Only a slim majority of the world’s population was literate in 1980, before then most of the world’s population wasn’t human like us. Records from that era are spotty: it was pre-internet so reports are inherently unreliable.


I’m kidding on the square insofar as this is the approach I’m looking for: define, then report what existing research says about the definition.

I’m pretty sure that I think in a different way than I did 35 years ago: for one thing the internet has absolutely destroyed my attention span. I think it’s reasonable to argue that in some way me-of-35-years-ago is a human like us, though in some ways he was not. At any rate (much) broader definitions are certainly valid and worthy of discussion.

PhillyGuy asks some very worthwhile questions, btw, which I don’t want my humor to detract from.

Knowing names for the 29 local types of edible mushroom (as the Tore tribe in New Guinea did) would have required a certain level of language facility: is there evidence that those of 30,000 bp could not attain such mastery?

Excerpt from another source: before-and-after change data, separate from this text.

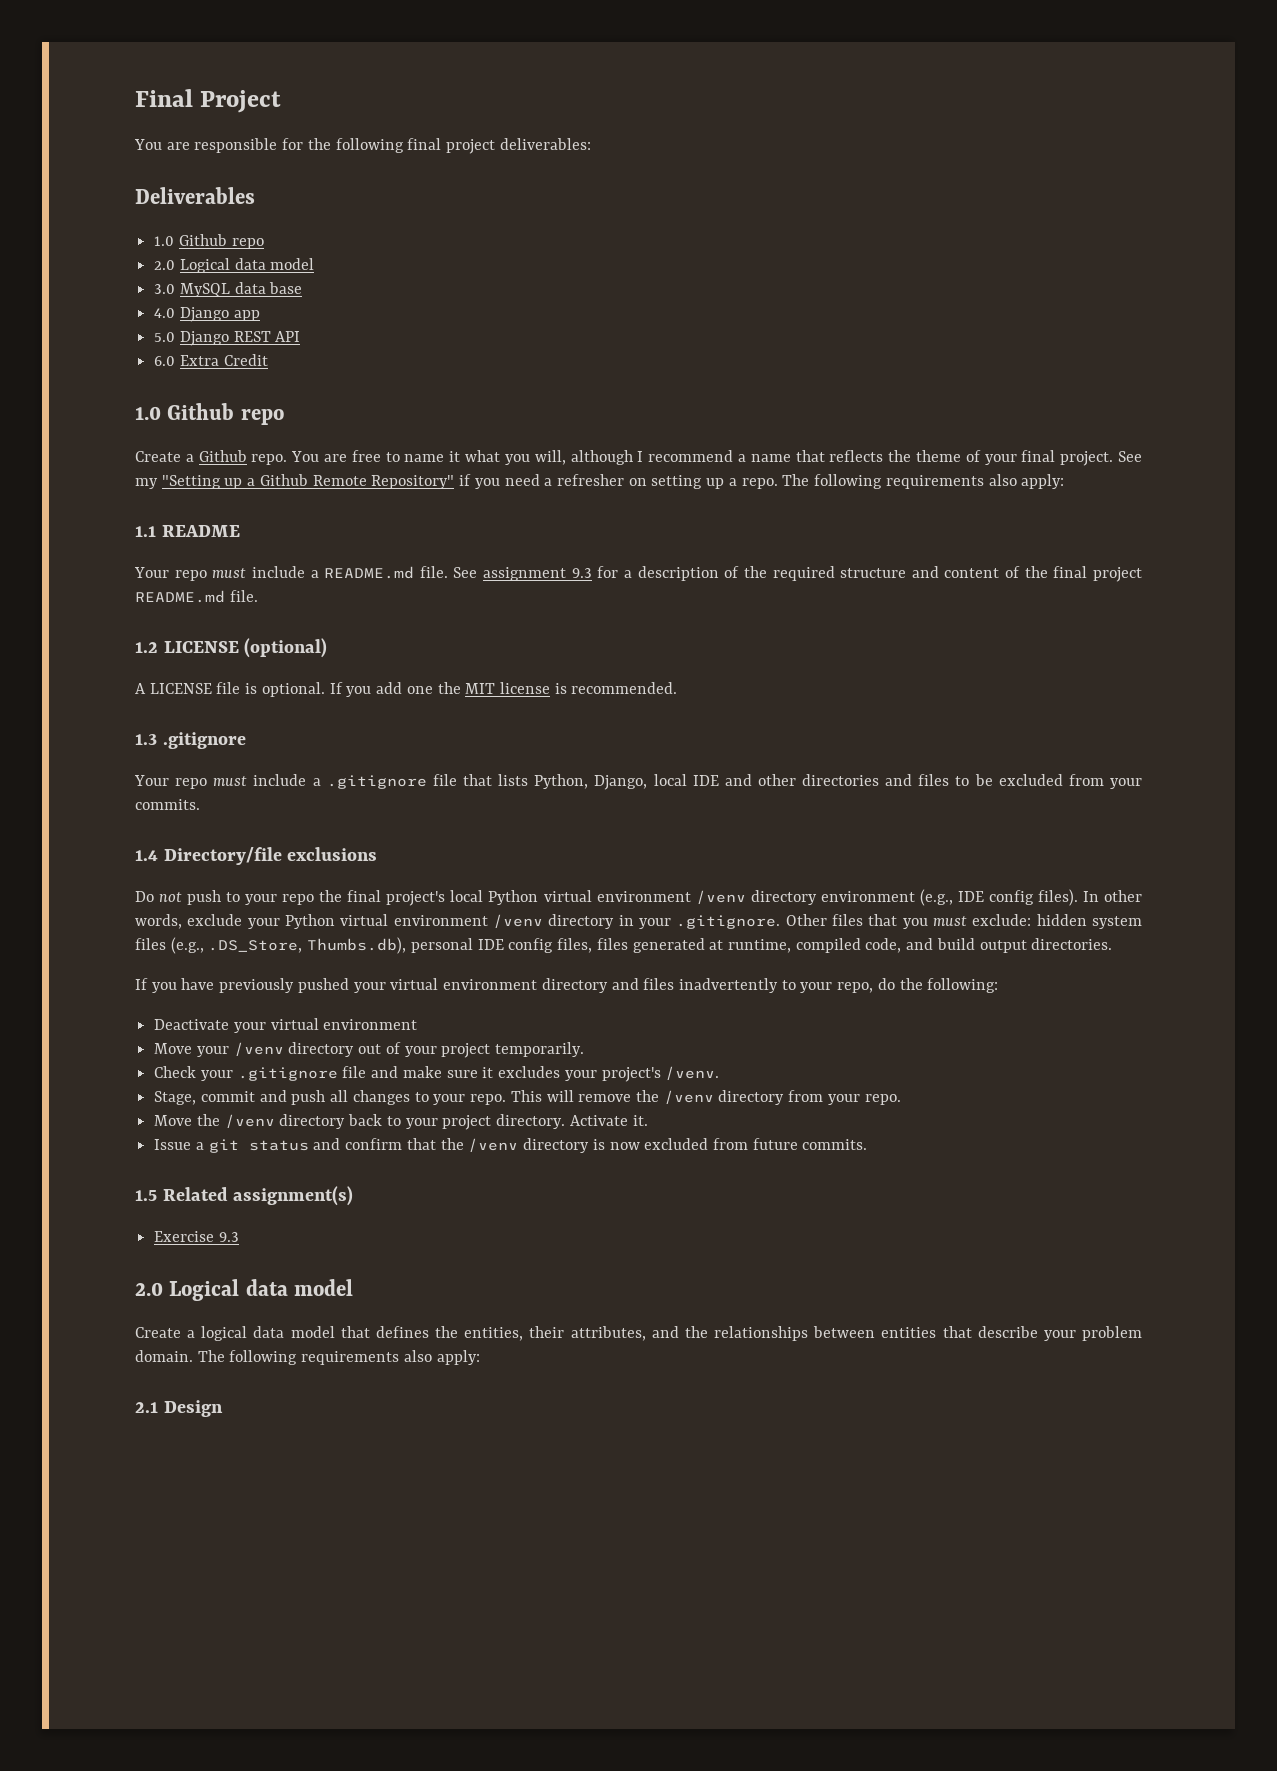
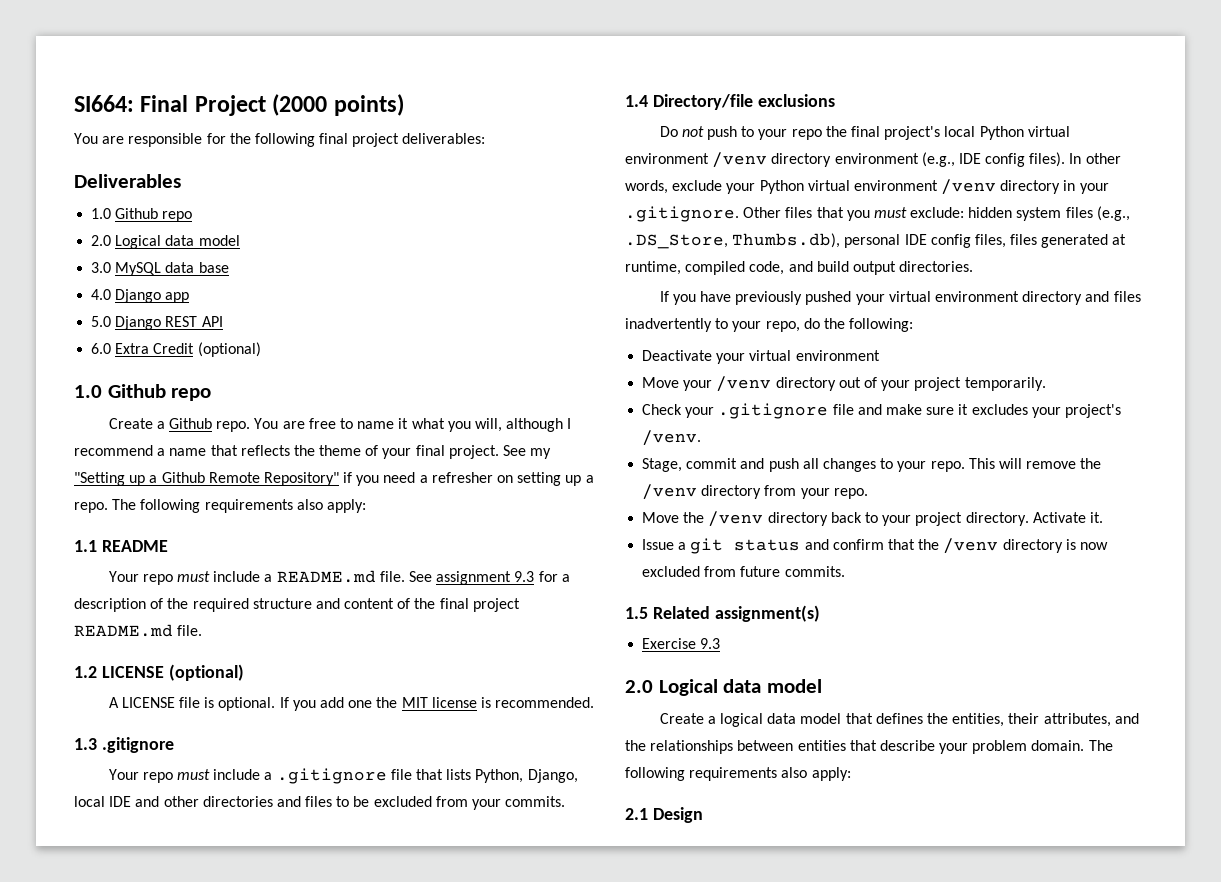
- Final Project
+ SI664: Final Project (2000 points)
- 6.0 Extra Credit
+ 6.0 Extra Credit (optional)

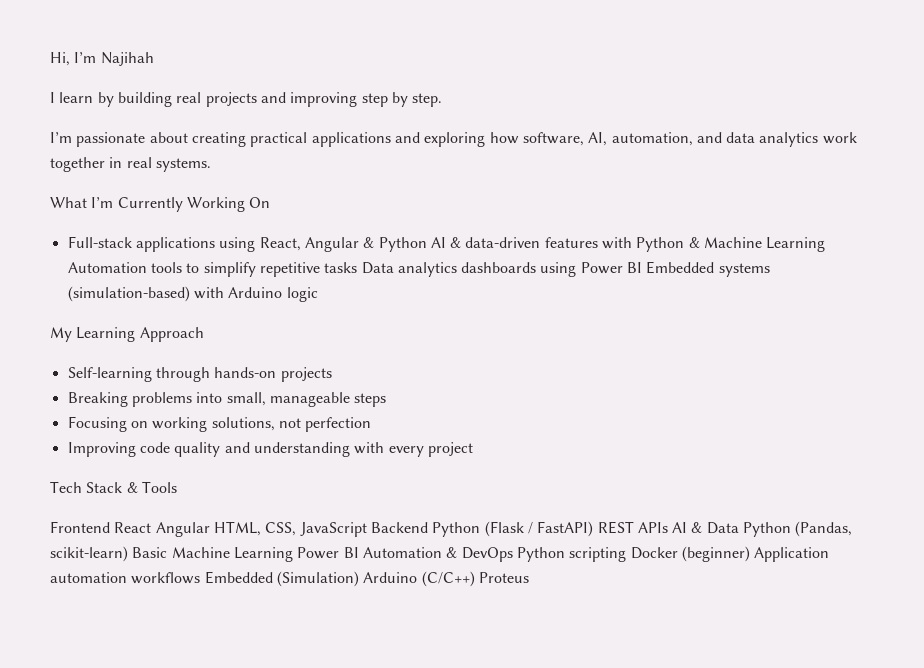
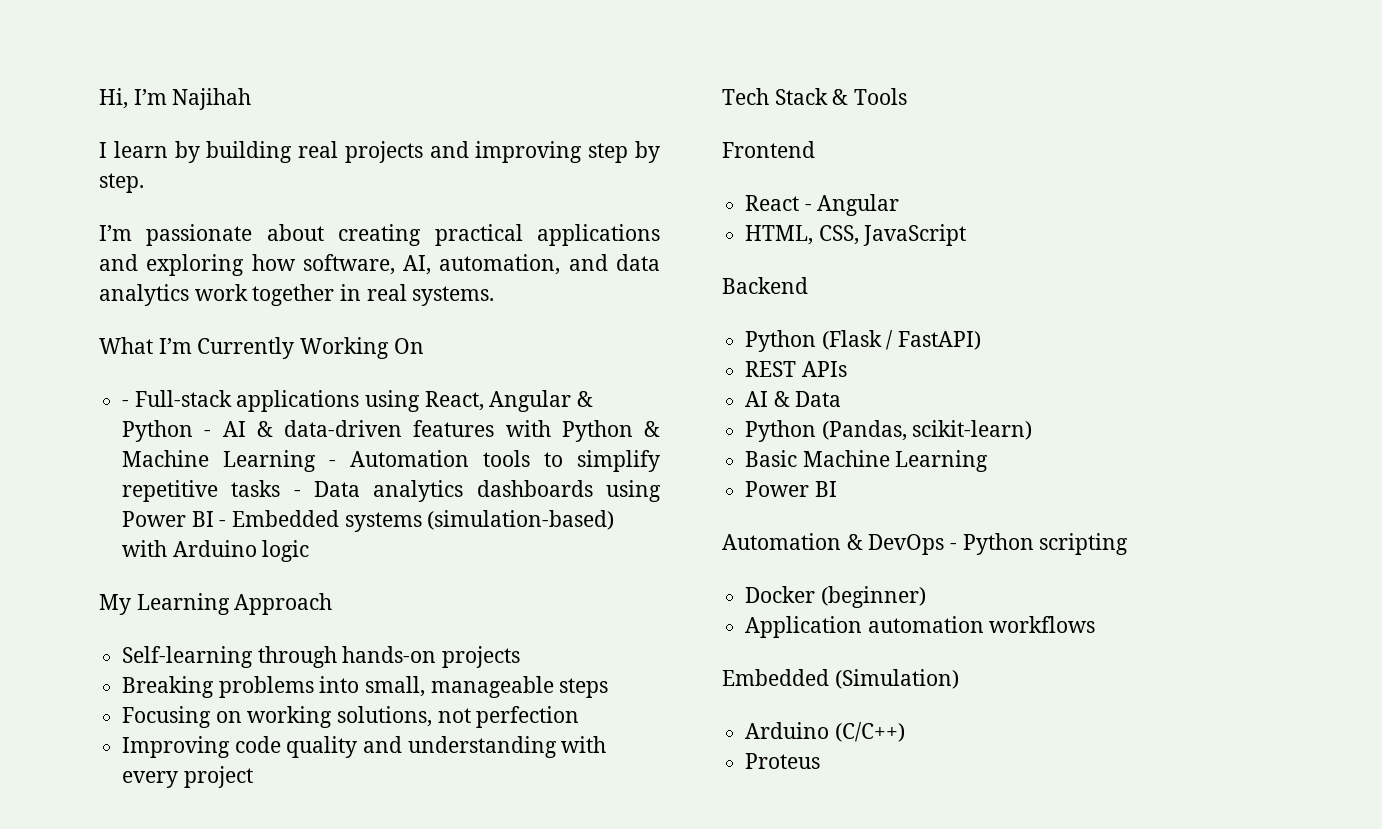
- Full-stack applications using React, Angular & Python AI & data-driven features with Python & Machine Learning Automation tools to simplify repetitive tasks Data analytics dashboards using Power BI Embedded systems (simulation-based) with Arduino logic
+ - Full-stack applications using React, Angular & Python - AI & data-driven features with Python & Machine Learning - Automation tools to simplify repetitive tasks - Data analytics dashboards using Power BI - Embedded systems (simulation-based) with Arduino logic
- Frontend React Angular HTML, CSS, JavaScript Backend Python (Flask / FastAPI) REST APIs AI & Data Python (Pandas, scikit-learn) Basic Machine Learning Power BI Automation & DevOps Python scripting Docker (beginner) Application automation workflows Embedded (Simulation) Arduino (C/C++) Proteus
+ Frontend
+ React - Angular
+ HTML, CSS, JavaScript
+ Backend
+ Python (Flask / FastAPI)
+ REST APIs
+ AI & Data
+ Python (Pandas, scikit-learn)
+ Basic Machine Learning
+ Power BI
+ Automation & DevOps - Python scripting
+ Docker (beginner)
+ Application automation workflows
+ Embedded (Simulation)
+ Arduino (C/C++)
+ Proteus

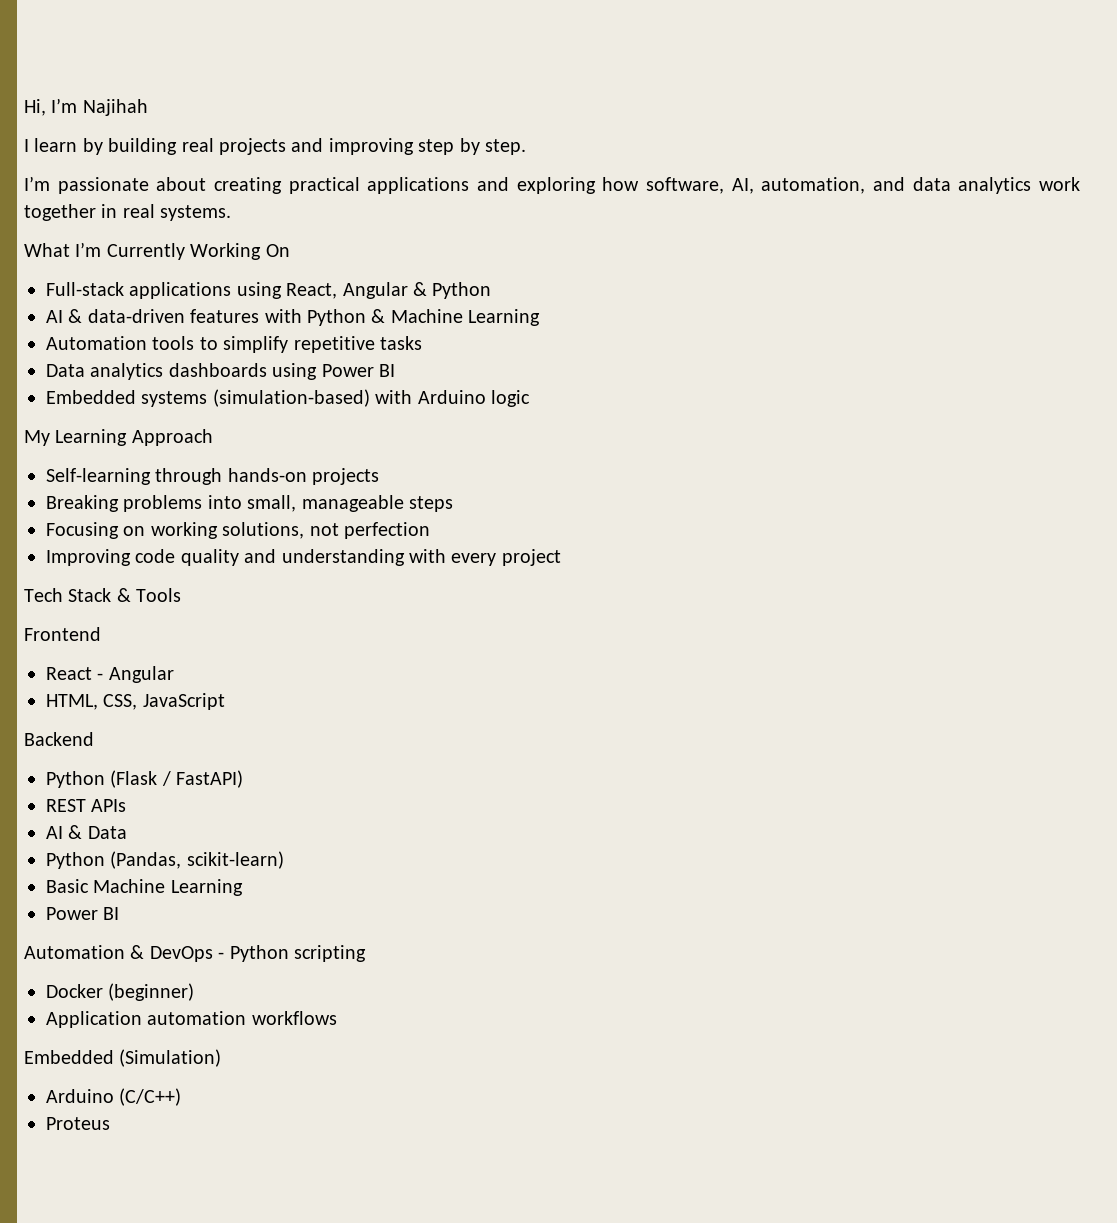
- - Full-stack applications using React, Angular & Python - AI & data-driven features with Python & Machine Learning - Automation tools to simplify repetitive tasks - Data analytics dashboards using Power BI - Embedded systems (simulation-based) with Arduino logic
+ Full-stack applications using React, Angular & Python
+ AI & data-driven features with Python & Machine Learning
+ Automation tools to simplify repetitive tasks
+ Data analytics dashboards using Power BI
+ Embedded systems (simulation-based) with Arduino logic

Tools provide some clues. Except I can’t interpret them. The oldest wooden spear dates from 410,000 bp, but so what it doesn’t have a tip: it’s just worked wood. The oldest spearhead was once dated to 200,000 bp, but more recently there was a whopping 500,000 year old find. Arg. Oh yeah, and hand axes date from 1.6 and 2.6 million years bp.

So anyway spears have been around for a long time. Arrowheads date only from 75,000 bp in Ethiopia and 65,000 bp in South Africa. Lombard and Phillipson: “Hunting with a bow and arrow requires intricate multi-staged planning, material collection and tool preparation and implies a range of innovative social and communication skills.” Along those lines 48,000 bp arrowheads were found in Sri Lanka and stone points of 54,000 years ago have been found in Europe.

Using round numbers, I’m gravitating towards the 50,000 bp figure for evidence of widespread humanity like us, using bow and arrow criteria.

But for perspective, the earliest pottery shards date from 20,000 bp.

ETA: Thanks rickp. So maybe 50,000 bp for bows and arrows and 2 million bp for genus homo.